Mastif tybetański jest tak drogi, bo zwierzęciu temu przypisuje się wiele różnych cech, które więcej mają wspólnego z mistycyzmem niż kynologią. Wystarcz tylko wspomnieć, że mastif tybetański to pies rasy pierwotnej, czyli takiej, której wygląd i cechy charakterystyczne nie zmieniły się od setek lat, a jej przedstawiciele wywodzą się bezpośrednio od pierwszych psów domowych. Przez setki lat mastify tybetańskie, jak wskazuje ich nazwa, zamieszkiwały Tybet i na dobre związały się z mistyką, jaka otacza ten region.
Wspomniane już znamiona nad oczami najdroższego psa świata uznaje się na przykład za drugą parę jego oczu. Dzięki niej pies jest w stanie stróżować i chronić swoich właścicieli nawet podczas snu. Co więcej, kult jakim otoczony jest najdroższy pies na świecie bierze się także z wierzenia, że wewnątrz mastifa tybetańskiego mieszkają duchy zmarłych tybetańskich mnichów. Stąd też nierzadko możemy spotykać się z traktowaniem najdroższego psa świata jako stworzenia świętego.
Ciekawostką jest fakt, który przytacza national-grographic.pl, a mianowicie, że mastify tybetańskie pojawiły się w relacji Marco Polo z podróży po Azji. Podróżnik, który odwiedzał Państwo Środka na przełomie XIII i XIV wieku wspominał, że widział "psy wielkie jak osły".

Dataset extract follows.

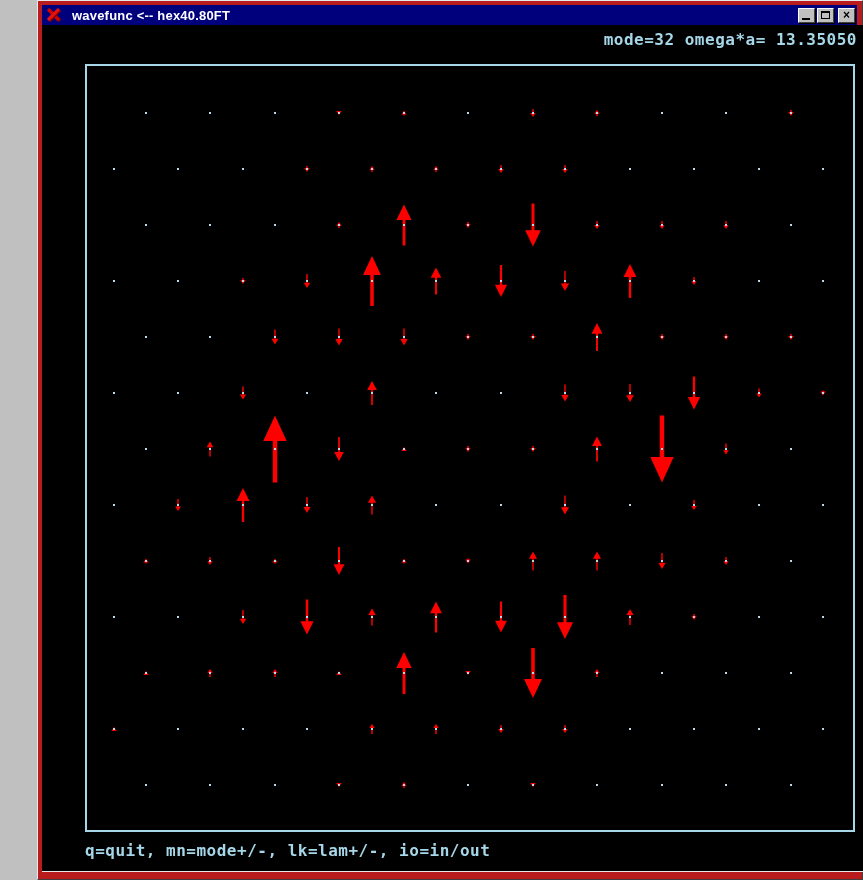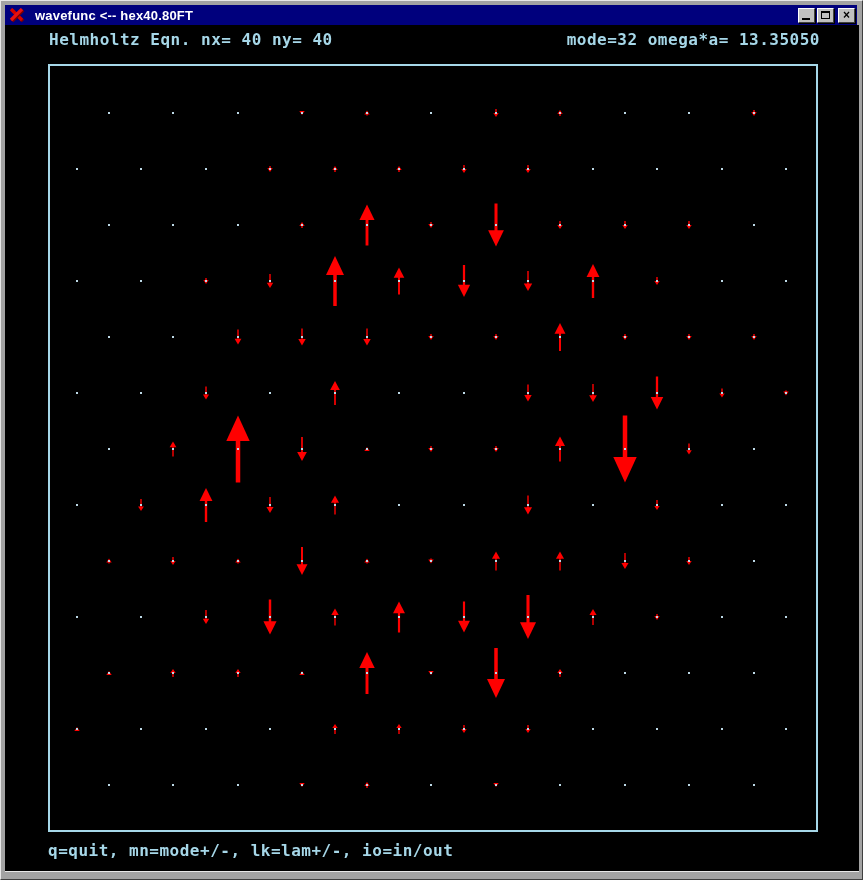"wavefunc <-- hex40.80FT" .window-frame { background: #a3a3a3 -> #b91c1c; margin-left: none -> 37px }
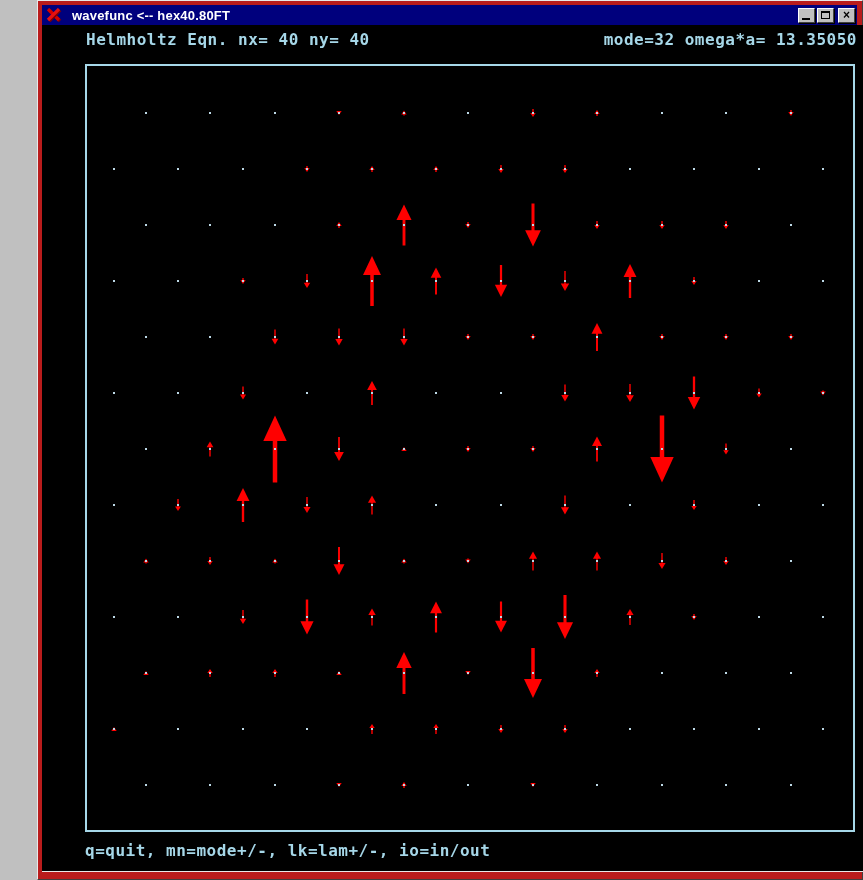"Helmholtz Eqn. nx= 40 ny=" div.mono { html: <div>Helmholtz Eqn. nx= 40 ny= 40</div> -> none }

Mastif tybetański to pies pasterski, który od setek lat towarzyszy ludziom w pomocy przy wypasaniu bydła w górach. Najdroższy pies świata jest sporych rozmiarów, porównywalnych do bernardyna i podobnie gęsto owłosiony, choć mastify tybetańskie wyróżnia zwykle brązowo-czerwony jednolity kolor sierści. Gęste i długie owłosienie komponuje się z puszystą grzywą, jakie otacza głowę mastifa tybetańskiego.
Pies ten ma łagodny i opiekuńczy charakter, choć nie będzie spokojnie spoglądał, gdy jego najbliższym dziać się będzie krzywda. W takich sytuacjach najdroższy pies na świecie może wykazać się nawet największym poświęceniem - mastify tybetańskie są w stanie bronić swoich opiekunów nawet kosztem własnego życia. Zazwyczaj jednak we współczesnym świecie nie dochodzi do takich sytuacji, a właściwie odchowany i otoczony opieką mastif tybetański agresji nie wykaże przez całe swoje życie, które przeciętnie trwa od 12 do 15 lat.